→ **DATA PROVIDED**:
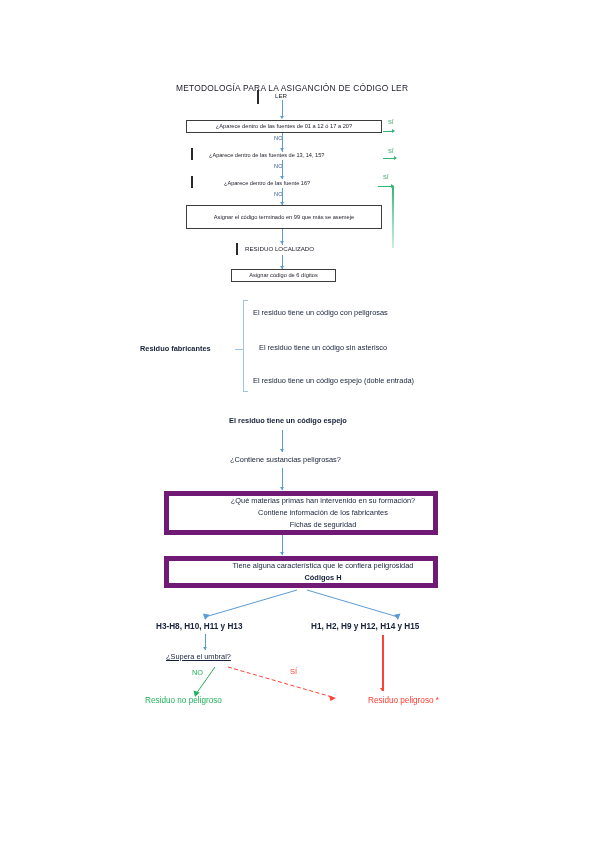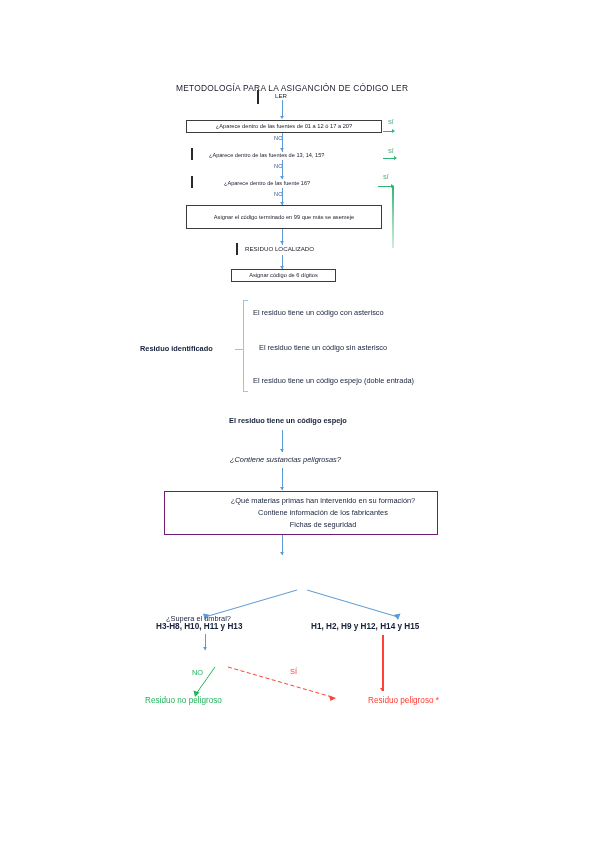"El residuo tiene un código con" div.abs { text: asterisco -> peligrosas }
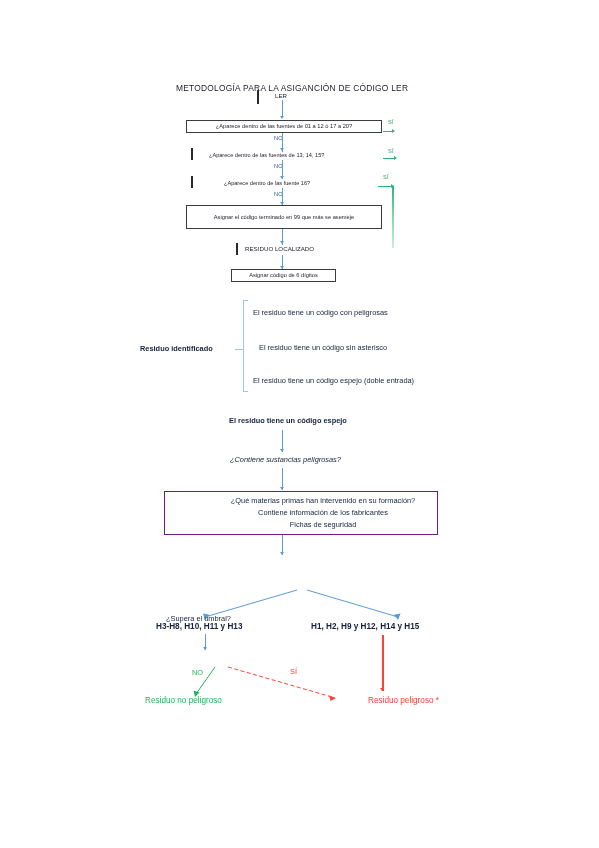"Residuo identificado" div.abs { text: identificado -> fabricantes }
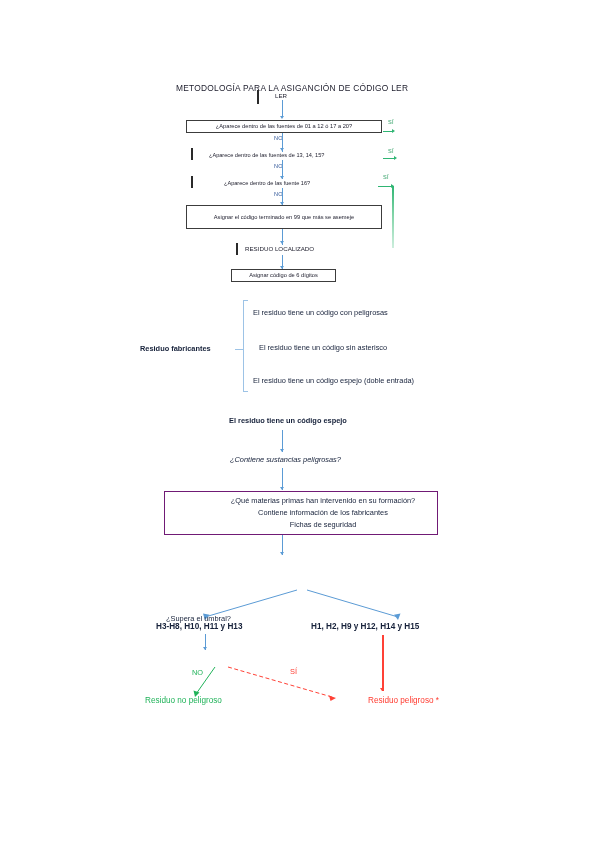"¿Contiene sustancias peligrosas?" div.abs { font-style: italic -> none }
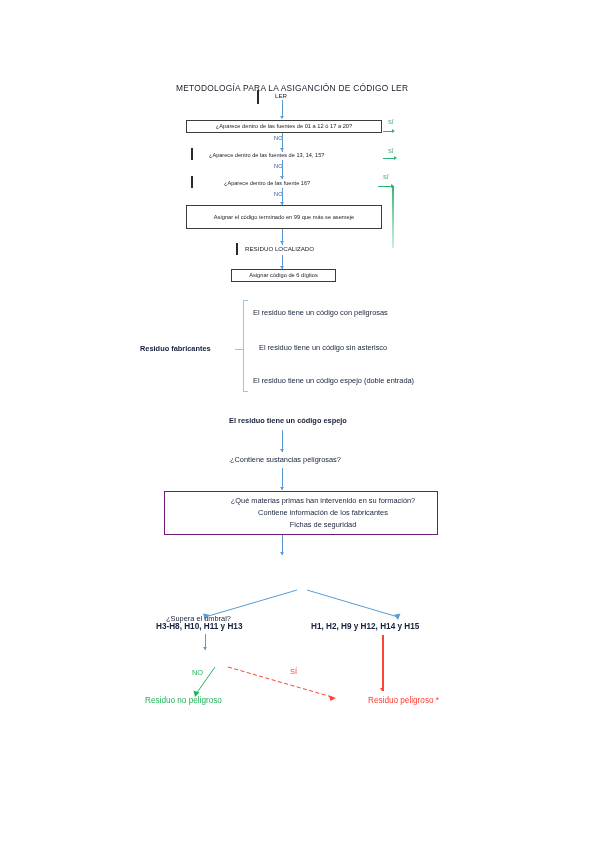"¿Qué materias primas han intervenido" .box-blue { border: 1px solid #701a75 -> 5px solid #701a75 }
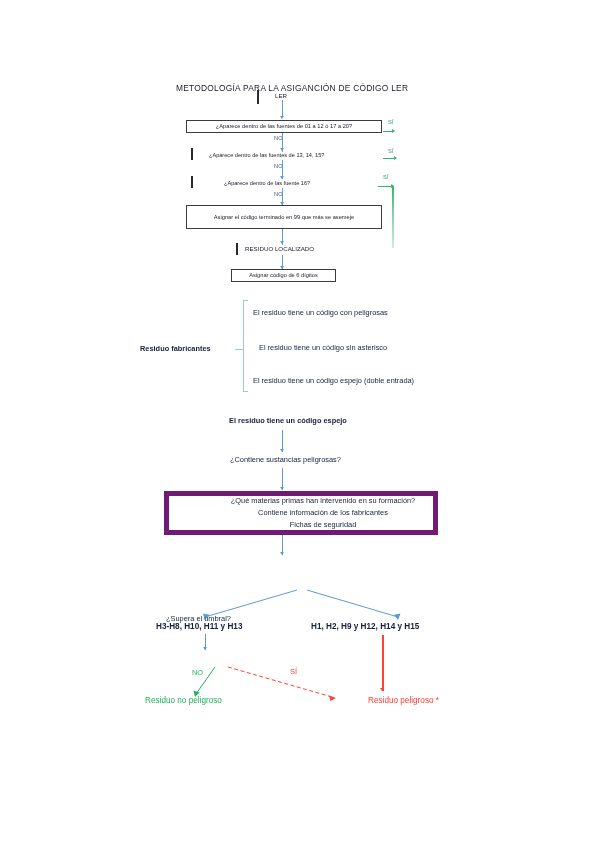"Tiene alguna característica que le" div.abs { html: none -> <div> <div>Tiene alguna característica que le confiera peligrosidad</div> <div>Códigos H</div> </div> }
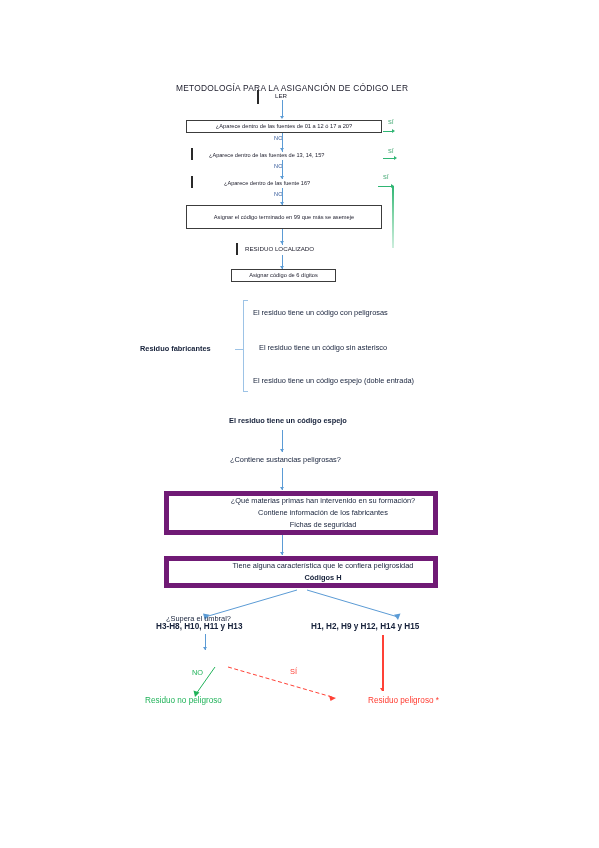"¿Supera el umbral?" div.abs { text-decoration: none -> underline; top: 614px -> 652px }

→ **PROBLEM TO SOLVE**: Retype the line containing "materias primas han" and all lines after it to the end of the material, exactly as written, leaving out any pictures.

→ **ANSWER TO THIS PROBLEM**:
"¿Qué materias primas han intervenido" .box-blue { border: 1px solid #701a75 -> 5px solid #701a75 }
"Tiene alguna característica que le" div.abs { html: none -> <div> <div>Tiene alguna característica que le confiera peligrosidad</div> <div>Códigos H</div> </div> }
"¿Supera el umbral?" div.abs { text-decoration: none -> underline; top: 614px -> 652px }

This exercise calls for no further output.